- _What you will do_: Write out all of the data exactly as it appears.

- _Raw data_:
-=-=-
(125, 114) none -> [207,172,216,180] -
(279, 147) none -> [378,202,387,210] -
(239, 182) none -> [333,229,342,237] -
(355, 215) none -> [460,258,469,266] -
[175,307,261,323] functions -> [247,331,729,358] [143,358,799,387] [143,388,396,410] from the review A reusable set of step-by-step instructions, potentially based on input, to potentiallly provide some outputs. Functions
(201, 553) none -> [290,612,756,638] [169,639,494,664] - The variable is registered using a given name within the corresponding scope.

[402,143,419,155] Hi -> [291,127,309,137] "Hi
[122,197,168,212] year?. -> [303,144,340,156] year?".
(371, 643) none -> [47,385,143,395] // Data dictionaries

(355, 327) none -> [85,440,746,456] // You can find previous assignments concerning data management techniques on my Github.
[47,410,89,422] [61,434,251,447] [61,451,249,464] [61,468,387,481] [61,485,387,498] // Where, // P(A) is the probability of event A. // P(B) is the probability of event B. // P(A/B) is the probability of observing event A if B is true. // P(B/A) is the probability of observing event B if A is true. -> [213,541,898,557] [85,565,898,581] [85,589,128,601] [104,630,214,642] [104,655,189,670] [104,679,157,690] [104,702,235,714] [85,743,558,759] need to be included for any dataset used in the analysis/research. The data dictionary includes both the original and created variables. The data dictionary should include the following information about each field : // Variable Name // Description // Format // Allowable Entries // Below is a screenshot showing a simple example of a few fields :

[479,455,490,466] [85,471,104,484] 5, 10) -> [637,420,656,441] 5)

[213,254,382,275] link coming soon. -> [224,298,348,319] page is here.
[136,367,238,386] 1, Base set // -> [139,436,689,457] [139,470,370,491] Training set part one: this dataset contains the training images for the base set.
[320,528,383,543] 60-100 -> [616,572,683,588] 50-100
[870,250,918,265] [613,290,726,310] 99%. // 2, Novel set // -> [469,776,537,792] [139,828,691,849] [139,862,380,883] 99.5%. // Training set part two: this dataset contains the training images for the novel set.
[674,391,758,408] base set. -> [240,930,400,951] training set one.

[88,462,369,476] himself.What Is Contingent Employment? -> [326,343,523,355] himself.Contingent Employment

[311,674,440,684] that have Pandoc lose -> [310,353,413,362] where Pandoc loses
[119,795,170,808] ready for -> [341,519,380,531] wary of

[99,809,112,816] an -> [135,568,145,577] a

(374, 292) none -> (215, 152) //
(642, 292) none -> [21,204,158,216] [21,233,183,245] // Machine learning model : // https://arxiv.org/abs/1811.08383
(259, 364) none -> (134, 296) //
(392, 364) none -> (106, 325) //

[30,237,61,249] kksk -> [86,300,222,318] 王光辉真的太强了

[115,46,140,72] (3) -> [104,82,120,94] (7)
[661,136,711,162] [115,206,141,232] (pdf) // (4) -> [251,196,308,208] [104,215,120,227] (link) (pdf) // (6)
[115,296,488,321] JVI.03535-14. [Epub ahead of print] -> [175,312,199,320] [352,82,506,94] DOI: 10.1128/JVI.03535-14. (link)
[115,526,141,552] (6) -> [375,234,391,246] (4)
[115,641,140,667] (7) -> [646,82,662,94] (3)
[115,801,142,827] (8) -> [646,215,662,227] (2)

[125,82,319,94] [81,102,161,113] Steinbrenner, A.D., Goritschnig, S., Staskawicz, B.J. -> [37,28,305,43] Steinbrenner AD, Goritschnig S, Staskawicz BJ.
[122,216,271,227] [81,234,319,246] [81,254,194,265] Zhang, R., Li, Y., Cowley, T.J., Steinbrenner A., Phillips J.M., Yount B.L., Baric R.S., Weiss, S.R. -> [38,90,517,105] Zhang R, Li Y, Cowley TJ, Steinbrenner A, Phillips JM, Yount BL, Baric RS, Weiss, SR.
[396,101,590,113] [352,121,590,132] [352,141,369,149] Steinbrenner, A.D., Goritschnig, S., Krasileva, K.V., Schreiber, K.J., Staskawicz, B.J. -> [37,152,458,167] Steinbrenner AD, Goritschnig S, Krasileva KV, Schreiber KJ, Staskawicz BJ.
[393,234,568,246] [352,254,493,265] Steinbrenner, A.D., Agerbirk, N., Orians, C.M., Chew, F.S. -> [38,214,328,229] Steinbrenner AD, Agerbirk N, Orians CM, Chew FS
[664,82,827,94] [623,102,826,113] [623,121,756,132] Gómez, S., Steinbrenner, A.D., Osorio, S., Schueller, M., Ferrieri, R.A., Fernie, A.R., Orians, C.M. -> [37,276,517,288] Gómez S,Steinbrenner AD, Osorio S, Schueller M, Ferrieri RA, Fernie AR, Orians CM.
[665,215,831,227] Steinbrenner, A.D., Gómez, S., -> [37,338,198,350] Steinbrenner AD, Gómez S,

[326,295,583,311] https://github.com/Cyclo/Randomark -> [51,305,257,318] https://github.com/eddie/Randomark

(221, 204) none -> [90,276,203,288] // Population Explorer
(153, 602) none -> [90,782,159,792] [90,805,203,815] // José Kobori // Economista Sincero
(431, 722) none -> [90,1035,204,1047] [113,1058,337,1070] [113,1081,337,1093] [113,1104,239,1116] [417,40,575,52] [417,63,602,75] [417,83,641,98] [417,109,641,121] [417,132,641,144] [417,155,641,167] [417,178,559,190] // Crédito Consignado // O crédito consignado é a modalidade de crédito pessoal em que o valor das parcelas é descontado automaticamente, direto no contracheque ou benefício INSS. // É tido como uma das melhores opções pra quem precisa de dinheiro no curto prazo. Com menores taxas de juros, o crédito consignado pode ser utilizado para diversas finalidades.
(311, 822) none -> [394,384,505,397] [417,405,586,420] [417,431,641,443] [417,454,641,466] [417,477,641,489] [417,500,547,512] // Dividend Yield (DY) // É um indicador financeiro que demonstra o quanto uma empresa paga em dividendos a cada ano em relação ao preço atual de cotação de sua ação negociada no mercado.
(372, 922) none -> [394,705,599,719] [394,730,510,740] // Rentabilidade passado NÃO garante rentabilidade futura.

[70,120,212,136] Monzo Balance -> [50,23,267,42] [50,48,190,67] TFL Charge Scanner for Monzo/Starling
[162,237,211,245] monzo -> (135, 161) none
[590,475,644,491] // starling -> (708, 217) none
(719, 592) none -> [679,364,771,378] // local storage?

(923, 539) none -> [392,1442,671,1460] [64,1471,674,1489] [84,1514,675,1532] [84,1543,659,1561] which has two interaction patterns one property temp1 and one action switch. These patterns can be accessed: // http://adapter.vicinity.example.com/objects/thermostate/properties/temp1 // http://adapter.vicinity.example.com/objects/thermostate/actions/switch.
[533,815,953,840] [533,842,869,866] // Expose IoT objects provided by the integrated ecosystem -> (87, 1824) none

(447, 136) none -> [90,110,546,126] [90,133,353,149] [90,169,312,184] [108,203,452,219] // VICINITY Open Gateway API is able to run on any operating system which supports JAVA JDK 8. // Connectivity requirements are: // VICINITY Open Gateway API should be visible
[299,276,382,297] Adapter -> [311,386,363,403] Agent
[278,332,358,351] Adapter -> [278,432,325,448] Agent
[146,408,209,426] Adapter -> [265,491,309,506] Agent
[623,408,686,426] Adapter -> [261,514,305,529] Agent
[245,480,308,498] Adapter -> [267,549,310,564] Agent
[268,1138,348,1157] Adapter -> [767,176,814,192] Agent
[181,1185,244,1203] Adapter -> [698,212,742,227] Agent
-=-=-
- _Answer box_:
(125, 114) none -> [207,172,216,180] -
(279, 147) none -> [378,202,387,210] -
(239, 182) none -> [333,229,342,237] -
(355, 215) none -> [460,258,469,266] -
[175,307,261,323] functions -> [247,331,729,358] [143,358,799,387] [143,388,396,410] from the review A reusable set of step-by-step instructions, potentially based on input, to potentiallly provide some outputs. Functions
(201, 553) none -> [290,612,756,638] [169,639,494,664] - The variable is registered using a given name within the corresponding scope.

[402,143,419,155] Hi -> [291,127,309,137] "Hi
[122,197,168,212] year?. -> [303,144,340,156] year?".
(371, 643) none -> [47,385,143,395] // Data dictionaries

(355, 327) none -> [85,440,746,456] // You can find previous assignments concerning data management techniques on my Github.
[47,410,89,422] [61,434,251,447] [61,451,249,464] [61,468,387,481] [61,485,387,498] // Where, // P(A) is the probability of event A. // P(B) is the probability of event B. // P(A/B) is the probability of observing event A if B is true. // P(B/A) is the probability of observing event B if A is true. -> [213,541,898,557] [85,565,898,581] [85,589,128,601] [104,630,214,642] [104,655,189,670] [104,679,157,690] [104,702,235,714] [85,743,558,759] need to be included for any dataset used in the analysis/research. The data dictionary includes both the original and created variables. The data dictionary should include the following information about each field : // Variable Name // Description // Format // Allowable Entries // Below is a screenshot showing a simple example of a few fields :

[479,455,490,466] [85,471,104,484] 5, 10) -> [637,420,656,441] 5)

[213,254,382,275] link coming soon. -> [224,298,348,319] page is here.
[136,367,238,386] 1, Base set // -> [139,436,689,457] [139,470,370,491] Training set part one: this dataset contains the training images for the base set.
[320,528,383,543] 60-100 -> [616,572,683,588] 50-100
[870,250,918,265] [613,290,726,310] 99%. // 2, Novel set // -> [469,776,537,792] [139,828,691,849] [139,862,380,883] 99.5%. // Training set part two: this dataset contains the training images for the novel set.
[674,391,758,408] base set. -> [240,930,400,951] training set one.

[88,462,369,476] himself.What Is Contingent Employment? -> [326,343,523,355] himself.Contingent Employment

[311,674,440,684] that have Pandoc lose -> [310,353,413,362] where Pandoc loses
[119,795,170,808] ready for -> [341,519,380,531] wary of

[99,809,112,816] an -> [135,568,145,577] a

(374, 292) none -> (215, 152) //
(642, 292) none -> [21,204,158,216] [21,233,183,245] // Machine learning model : // https://arxiv.org/abs/1811.08383
(259, 364) none -> (134, 296) //
(392, 364) none -> (106, 325) //

[30,237,61,249] kksk -> [86,300,222,318] 王光辉真的太强了

[115,46,140,72] (3) -> [104,82,120,94] (7)
[661,136,711,162] [115,206,141,232] (pdf) // (4) -> [251,196,308,208] [104,215,120,227] (link) (pdf) // (6)
[115,296,488,321] JVI.03535-14. [Epub ahead of print] -> [175,312,199,320] [352,82,506,94] DOI: 10.1128/JVI.03535-14. (link)
[115,526,141,552] (6) -> [375,234,391,246] (4)
[115,641,140,667] (7) -> [646,82,662,94] (3)
[115,801,142,827] (8) -> [646,215,662,227] (2)

[125,82,319,94] [81,102,161,113] Steinbrenner, A.D., Goritschnig, S., Staskawicz, B.J. -> [37,28,305,43] Steinbrenner AD, Goritschnig S, Staskawicz BJ.
[122,216,271,227] [81,234,319,246] [81,254,194,265] Zhang, R., Li, Y., Cowley, T.J., Steinbrenner A., Phillips J.M., Yount B.L., Baric R.S., Weiss, S.R. -> [38,90,517,105] Zhang R, Li Y, Cowley TJ, Steinbrenner A, Phillips JM, Yount BL, Baric RS, Weiss, SR.
[396,101,590,113] [352,121,590,132] [352,141,369,149] Steinbrenner, A.D., Goritschnig, S., Krasileva, K.V., Schreiber, K.J., Staskawicz, B.J. -> [37,152,458,167] Steinbrenner AD, Goritschnig S, Krasileva KV, Schreiber KJ, Staskawicz BJ.
[393,234,568,246] [352,254,493,265] Steinbrenner, A.D., Agerbirk, N., Orians, C.M., Chew, F.S. -> [38,214,328,229] Steinbrenner AD, Agerbirk N, Orians CM, Chew FS
[664,82,827,94] [623,102,826,113] [623,121,756,132] Gómez, S., Steinbrenner, A.D., Osorio, S., Schueller, M., Ferrieri, R.A., Fernie, A.R., Orians, C.M. -> [37,276,517,288] Gómez S,Steinbrenner AD, Osorio S, Schueller M, Ferrieri RA, Fernie AR, Orians CM.
[665,215,831,227] Steinbrenner, A.D., Gómez, S., -> [37,338,198,350] Steinbrenner AD, Gómez S,

[326,295,583,311] https://github.com/Cyclo/Randomark -> [51,305,257,318] https://github.com/eddie/Randomark

(221, 204) none -> [90,276,203,288] // Population Explorer
(153, 602) none -> [90,782,159,792] [90,805,203,815] // José Kobori // Economista Sincero
(431, 722) none -> [90,1035,204,1047] [113,1058,337,1070] [113,1081,337,1093] [113,1104,239,1116] [417,40,575,52] [417,63,602,75] [417,83,641,98] [417,109,641,121] [417,132,641,144] [417,155,641,167] [417,178,559,190] // Crédito Consignado // O crédito consignado é a modalidade de crédito pessoal em que o valor das parcelas é descontado automaticamente, direto no contracheque ou benefício INSS. // É tido como uma das melhores opções pra quem precisa de dinheiro no curto prazo. Com menores taxas de juros, o crédito consignado pode ser utilizado para diversas finalidades.
(311, 822) none -> [394,384,505,397] [417,405,586,420] [417,431,641,443] [417,454,641,466] [417,477,641,489] [417,500,547,512] // Dividend Yield (DY) // É um indicador financeiro que demonstra o quanto uma empresa paga em dividendos a cada ano em relação ao preço atual de cotação de sua ação negociada no mercado.
(372, 922) none -> [394,705,599,719] [394,730,510,740] // Rentabilidade passado NÃO garante rentabilidade futura.

[70,120,212,136] Monzo Balance -> [50,23,267,42] [50,48,190,67] TFL Charge Scanner for Monzo/Starling
[162,237,211,245] monzo -> (135, 161) none
[590,475,644,491] // starling -> (708, 217) none
(719, 592) none -> [679,364,771,378] // local storage?

(923, 539) none -> [392,1442,671,1460] [64,1471,674,1489] [84,1514,675,1532] [84,1543,659,1561] which has two interaction patterns one property temp1 and one action switch. These patterns can be accessed: // http://adapter.vicinity.example.com/objects/thermostate/properties/temp1 // http://adapter.vicinity.example.com/objects/thermostate/actions/switch.
[533,815,953,840] [533,842,869,866] // Expose IoT objects provided by the integrated ecosystem -> (87, 1824) none

(447, 136) none -> [90,110,546,126] [90,133,353,149] [90,169,312,184] [108,203,452,219] // VICINITY Open Gateway API is able to run on any operating system which supports JAVA JDK 8. // Connectivity requirements are: // VICINITY Open Gateway API should be visible
[299,276,382,297] Adapter -> [311,386,363,403] Agent
[278,332,358,351] Adapter -> [278,432,325,448] Agent
[146,408,209,426] Adapter -> [265,491,309,506] Agent
[623,408,686,426] Adapter -> [261,514,305,529] Agent
[245,480,308,498] Adapter -> [267,549,310,564] Agent
[268,1138,348,1157] Adapter -> [767,176,814,192] Agent
[181,1185,244,1203] Adapter -> [698,212,742,227] Agent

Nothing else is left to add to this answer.